The national, regional and local governments acquire and retain lands in advance of needs for urban renewal, land consolidation and control of urban growth patterns. Strategic land management is only moderately used in the country.

The government acquires brownfield land that is abandoned or located on zones of historic preservation. Land is purchased at market price, obtained via transfers from another government entity, expropriated or through the exercise of a preferential right of acquisition.

The acquired land is not usually rezoned or redeveloped before being sold or leased. Although the government holds little land available to lease, they can lease land with the aim of fostering real estate development or development with a public purpose.

Lease length varies according to intended use: for instance, rural lease contracts are signed for at least 7 years, while residential leases under a superficiary right used to be signed for at least 50 years, according to article 19 of Decree-Law 794/76, which was revoked in 2014, and are now defined on a case-by-case basis. The selection of the superficiary tenants must be a public, open call. However, in many cases, it is done directly (ajuste direto), due to the public interest of the activity to be provided.

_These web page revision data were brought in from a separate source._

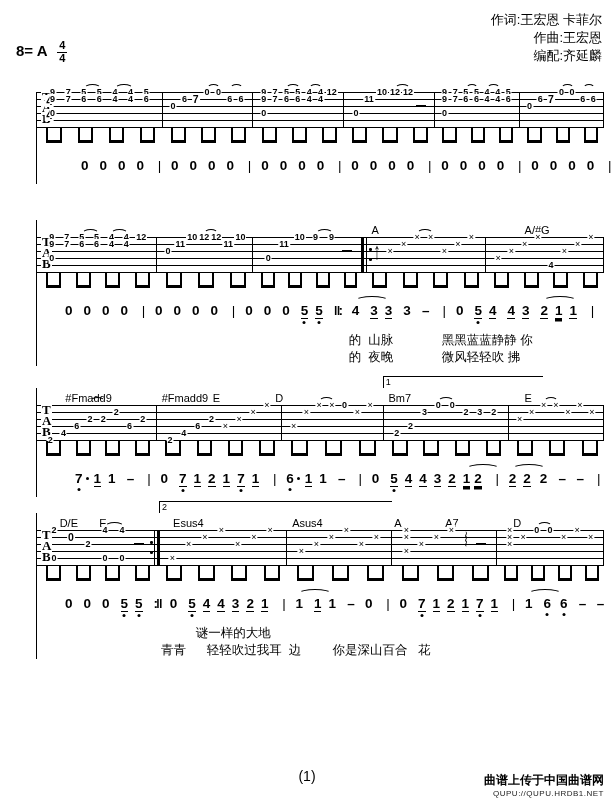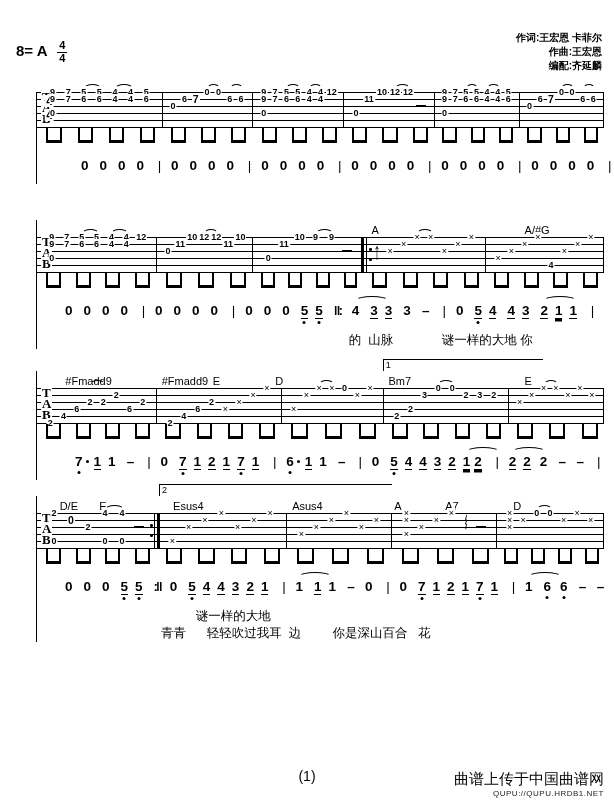--- a/index.html
+++ b/index.html
@@ -14,7 +14,7 @@
   .titlebox{position:absolute;left:0;right:0;top:8px;text-align:center;}
   .title{font-size:26px;font-weight:bold;letter-spacing:3px;margin:0;}
   .sub{font-size:14px;margin-top:2px;}
-  .credits{position:absolute;right:12px;top:31px;text-align:right;font-size:10px;line-height:1.4;font-weight:bold;}
+  .credits{position:absolute;right:12px;top:11px;text-align:right;font-size:13px;line-height:1.4;}
   
   #systems{margin-left:36px;width:568px;}
   .system{position:relative;border-left:1px solid #000;padding-left:0;}

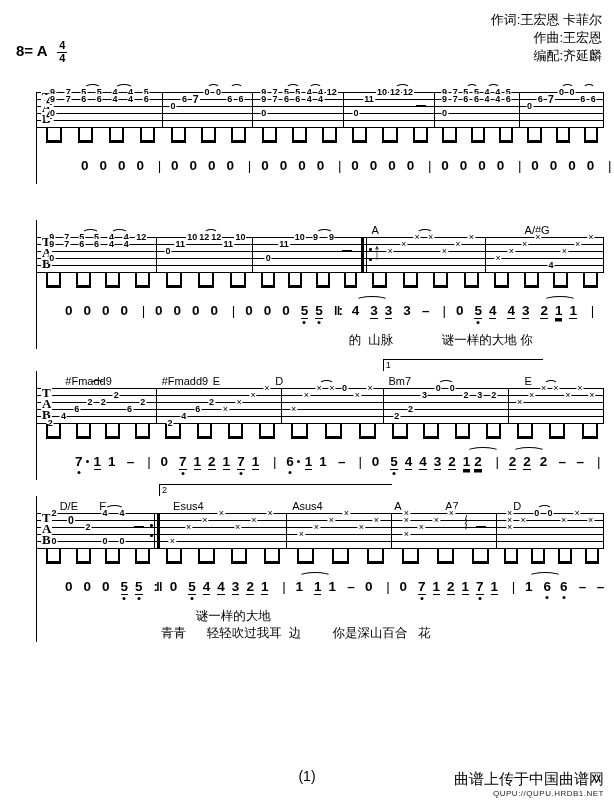--- a/index.html
+++ b/index.html
@@ -361,7 +361,7 @@
           <span class="tk bar"><span class="t">|</span></span>
         </div>
         <div class="lyrics" style="padding-left: 284px;">
-          <div class="lyr">        的  山脉              谜一样的大地 你</div>
+          <div class="lyr">        的  山脉              黑黑蓝蓝静静 你</div>
         </div>
       </div>
       <div class="system s2 padtop">

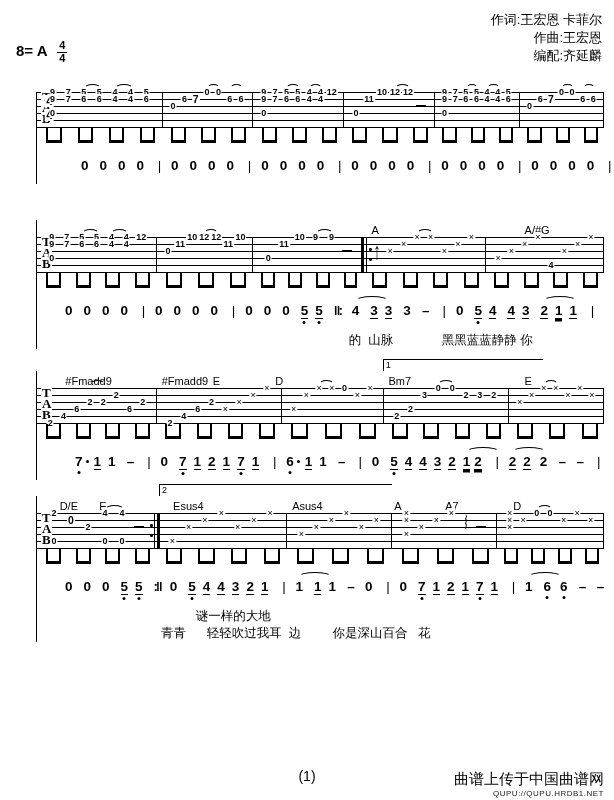--- a/index.html
+++ b/index.html
@@ -362,6 +362,7 @@
         </div>
         <div class="lyrics" style="padding-left: 284px;">
           <div class="lyr">        的  山脉              黑黑蓝蓝静静 你</div>
+          <div class="lyr">        的  夜晚              微风轻轻吹 拂</div>
         </div>
       </div>
       <div class="system s2 padtop">

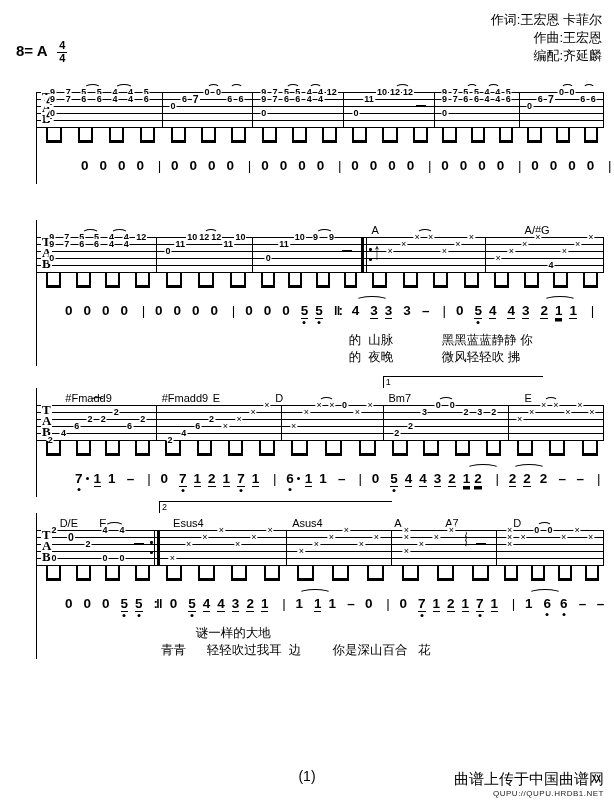--- a/index.html
+++ b/index.html
@@ -62,7 +62,7 @@
   
   .pageno{position:absolute;left:0;right:0;bottom:16px;text-align:center;font-size:14px;}
   .site{position:absolute;right:10px;bottom:2px;text-align:right;}
-  .site .s1{font-size:15px;font-weight:normal;}
+  .site .s1{font-size:12px;font-weight:bold;}
   .site .s2{font-size:8px;letter-spacing:.5px;color:#222;}
 </style>
 </head>

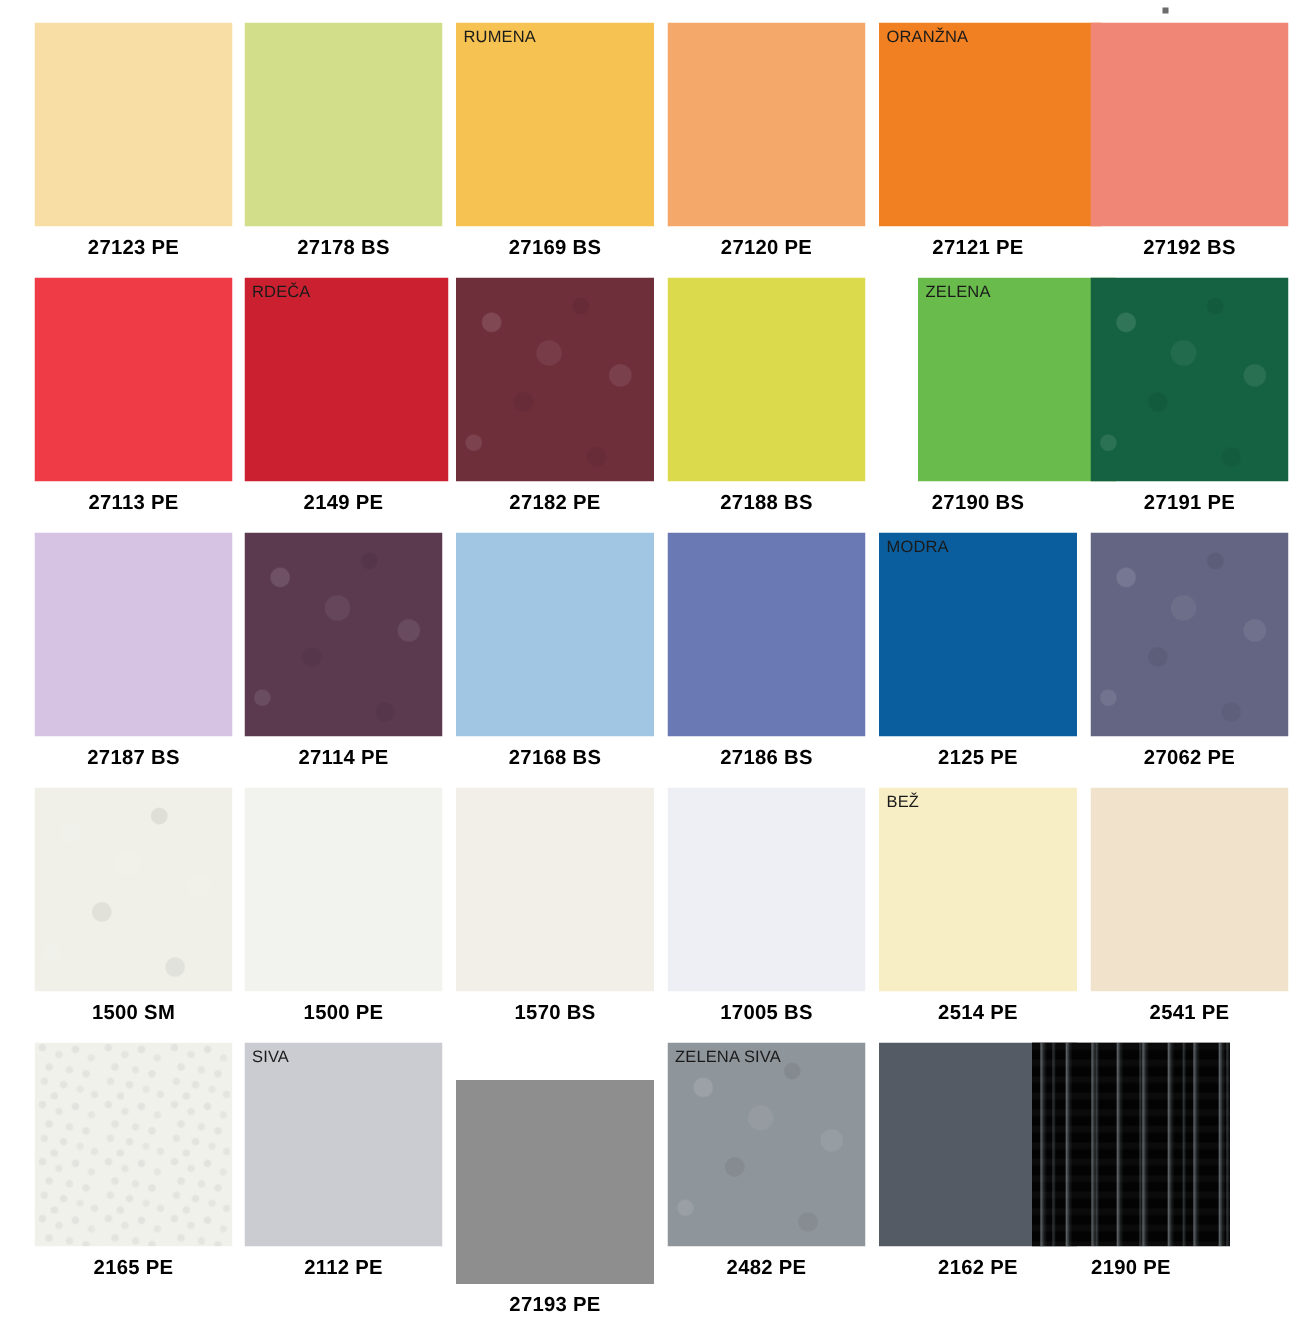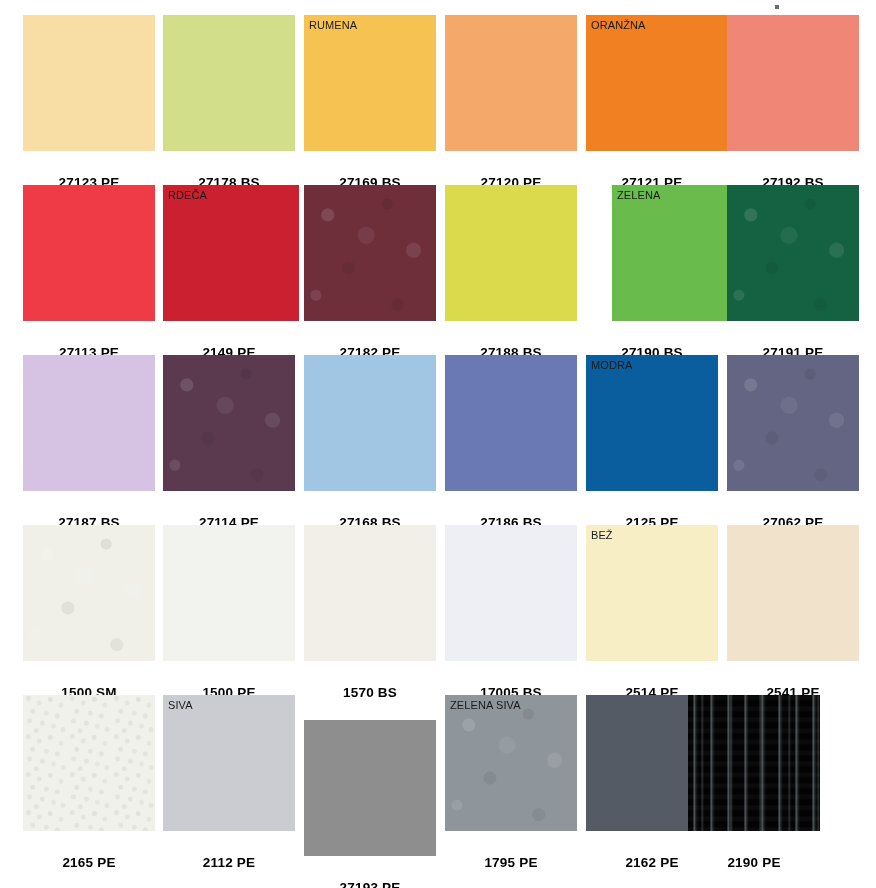--- a/index.html
+++ b/index.html
@@ -116,7 +116,7 @@
 
   .code-label {
     width: 132px;
-    margin-top: 24px;
+    margin-top: 6px;
     text-align: center;
     font-size: 13.5px;
     font-weight: bold;

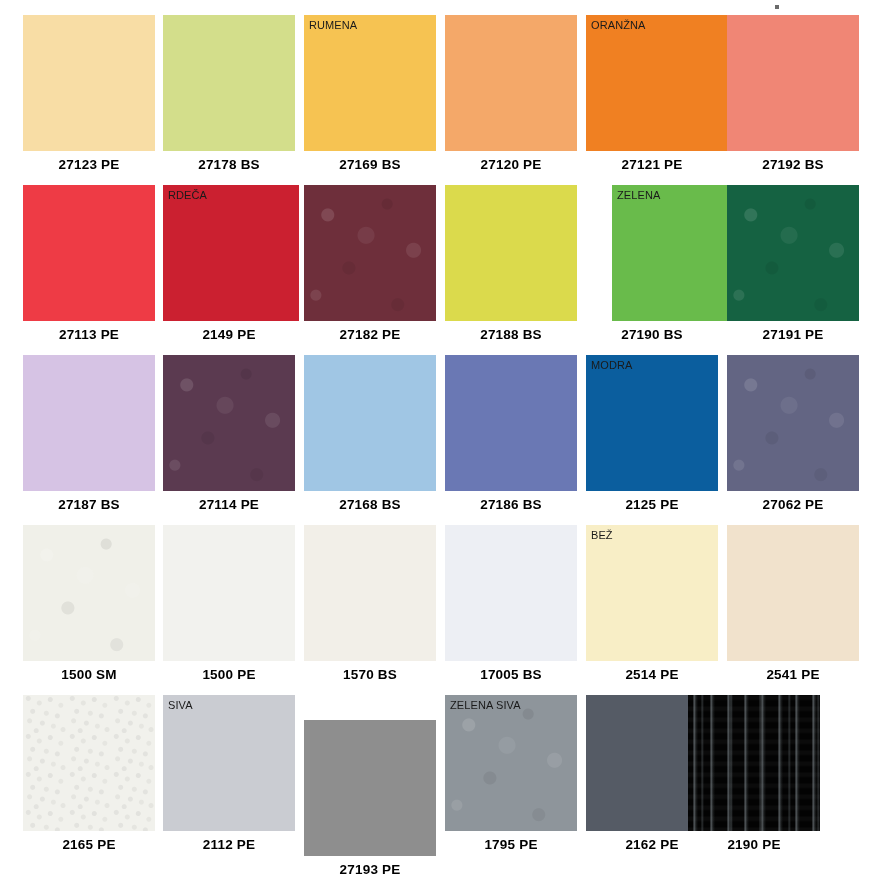--- a/index.html
+++ b/index.html
@@ -309,7 +309,7 @@
         <div class="swatch-fill" style="background: rgb(142, 149, 155);"></div>
         <div class="cat-label">ZELENA SIVA</div>
       </div>
-      <div class="code-label">1795 PE</div>
+      <div class="code-label">2482 PE</div>
     </div>
     <div class="swatch-cell" style="left: 586px; top: 695px;">
       <div class="swatch" style="width: 132px; height: 136px;">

The ground rent is calculated according to the market value of land. Exemptions to payment may be granted to public or non-profit entities or if the land is destined for public purposes, such as social housing. In practice, many development projects on leased land are considered to be of public interest and therefore are exempt. If the government authorises it, the tenant may transfer or sell the lease in a secondary market.

The obstacles to strategic land management are twofold. First, when acquiring private land, the government often resorts to forcible instruments such as servitudes, expropriation and right of preference, in detriment of less intrusive mechanisms, which tend to be based on strategic planning and incentives. Secondly, there are obstacles of practical order, which include the lack of financing for land acquisition, lack of administrative capacities and lack of co-ordination between public entities.

References

[3] OECD (2022), “Subnational government structure and finance”, OECD Regional Statistics (database), https://doi.org/10.1787/05fb4b56-en (accessed on 13 January 2022).

[8] OECD (2021), “Subnational government structure and finance”, OECD Regional Statistics (database), https://doi.org/10.1787/05fb4b56-en (accessed on 25 November 2021).

[2] OECD (2017), Land-use Planning Systems in the OECD: Country Fact Sheets, OECD Regional Development Studies, OECD Publishing, Paris, https://doi.org/10.1787/9789264268579-en.

[1] OECD/UCLG (2019), 2019 Report of the World Observatory on Subnational Government Finance and Investment - Country Profiles, OECD/UCLG.